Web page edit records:
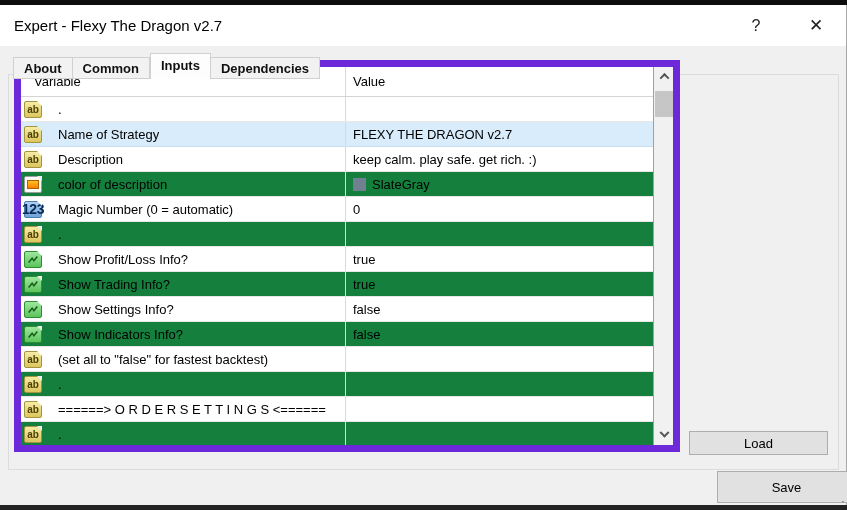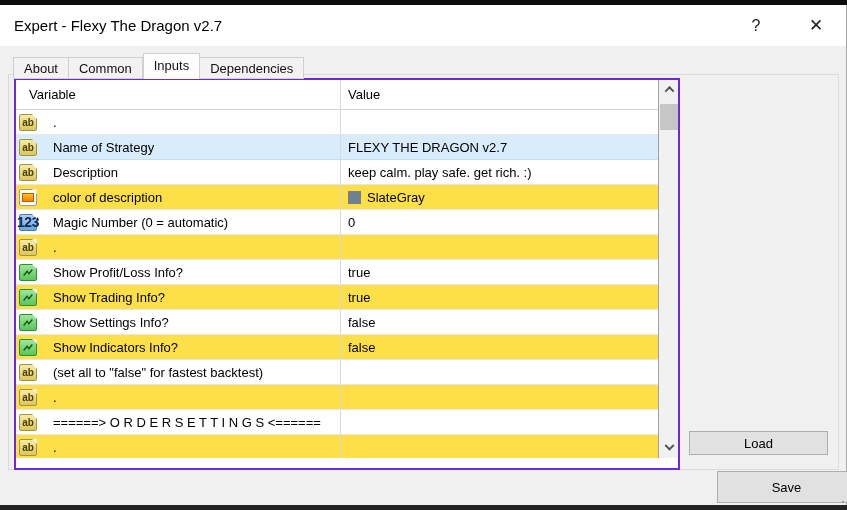--- a/index.html
+++ b/index.html
@@ -13,36 +13,36 @@
   .dialog { position:absolute; left:0; top:5px; width:847px; height:500px; background:#f0f0f0; border-right:1px solid #a8a8a8;padding-left:13px; }
 
   
   .titlebar { position:absolute; left:0; top:0; width:846px; height:41px; background:#ffffff; }
   .title { position:absolute; left:14px; top:0; line-height:41px; font-size:15px; color:#000; white-space:nowrap; }
   .cap-btn { position:absolute; top:0; width:40px; height:41px; line-height:41px; text-align:center; font-size:16px; color:#222; cursor:default; }
   .cap-help { left:736px; }
   .cap-close { left:796px; font-size:17px; }
 
   
-  .tabs { position:absolute; left:13px; top:45px; height:29px; display:flex; align-items:flex-end; z-index:3; }
+  .tabs { position:absolute; left:13px; top:45px; height:29px; display:flex; align-items:flex-end; z-index:3;font-weight:bold; }
   .tab { height:22px; padding:0 10px; background:#f2f2f2; border:1px solid #d0d0d0; border-left:none; font-size:13px; line-height:21px; color:#111; white-space:nowrap; }
   .tab:first-child { border-left:1px solid #d0d0d0; }
   .tab.active { height:26px; line-height:24px; background:#fdfdfd; border:1px solid #d0d0d0; border-bottom:none; position:relative; z-index:4; }
   .tabpage { position:absolute; left:8px; top:69px; width:831px; height:396px; background:#f0f0f0; border:1px solid #dcdcdc; }
 
   
-  .ptable { position:absolute; left:14px; top:73px; width:666px; height:392px; background:#ffffff; border:2px solid #6d28d9; z-index:2; }
+  .ptable { position:absolute; left:14px; top:55px; width:666px; height:392px; background:#ffffff; border:7px solid #6d28d9; z-index:2; }
   .thead { height:30px; display:flex; border-bottom:1px solid #d4d4d4; background:#fff; }
   .thead .cell-var, .thead .cell-val { display:flex; align-items:center; font-size:13px; color:#000; }
   .cell-var { width:325px; border-right:1px solid #d9d9d9; padding-left:13px; display:flex; align-items:center; overflow:hidden; }
   .cell-val { flex:1; padding-left:7px; display:flex; align-items:center; overflow:hidden; }
   .tbody { position:absolute; left:0; top:30px; width:644px; height:348px; overflow:hidden; }
   .trow { height:25px; display:flex; border-bottom:1px solid #e7e7e7; background:#fff; font-size:13px; color:#000; }
   .trow .cell-var { padding-left:3px; }
-  .trow.alt { background:#fde047; }
+  .trow.alt { background:#15803d; }
   .trow.selected { background:#d9ecfb; border-bottom:1px solid #c8dff1; }
   .vlabel { white-space:nowrap; overflow:hidden; }
   .vvalue { white-space:nowrap; overflow:hidden; }
 
   
   .picon { width:18px; height:17px; margin-right:16px; flex:0 0 18px; border-radius:2px; position:relative;
            display:flex; align-items:center; justify-content:center; font-weight:bold; }
   .picon::after { content:""; position:absolute; top:-1px; right:-1px; width:0; height:0;
                   border-top:5px solid #fff; border-left:5px solid transparent; }
   .trow.alt .picon::after { border-top-color:#ededed; }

■ Your task: Find "height:30px; display:flex; border-bottom:1px" in the entries above and copy that whole line exactly, then each line after it through the line that contains "display:flex; align-items:center; font-size:13px;".

■ Response to the task:
   .thead { height:30px; display:flex; border-bottom:1px solid #d4d4d4; background:#fff; }
   .thead .cell-var, .thead .cell-val { display:flex; align-items:center; font-size:13px; color:#000; }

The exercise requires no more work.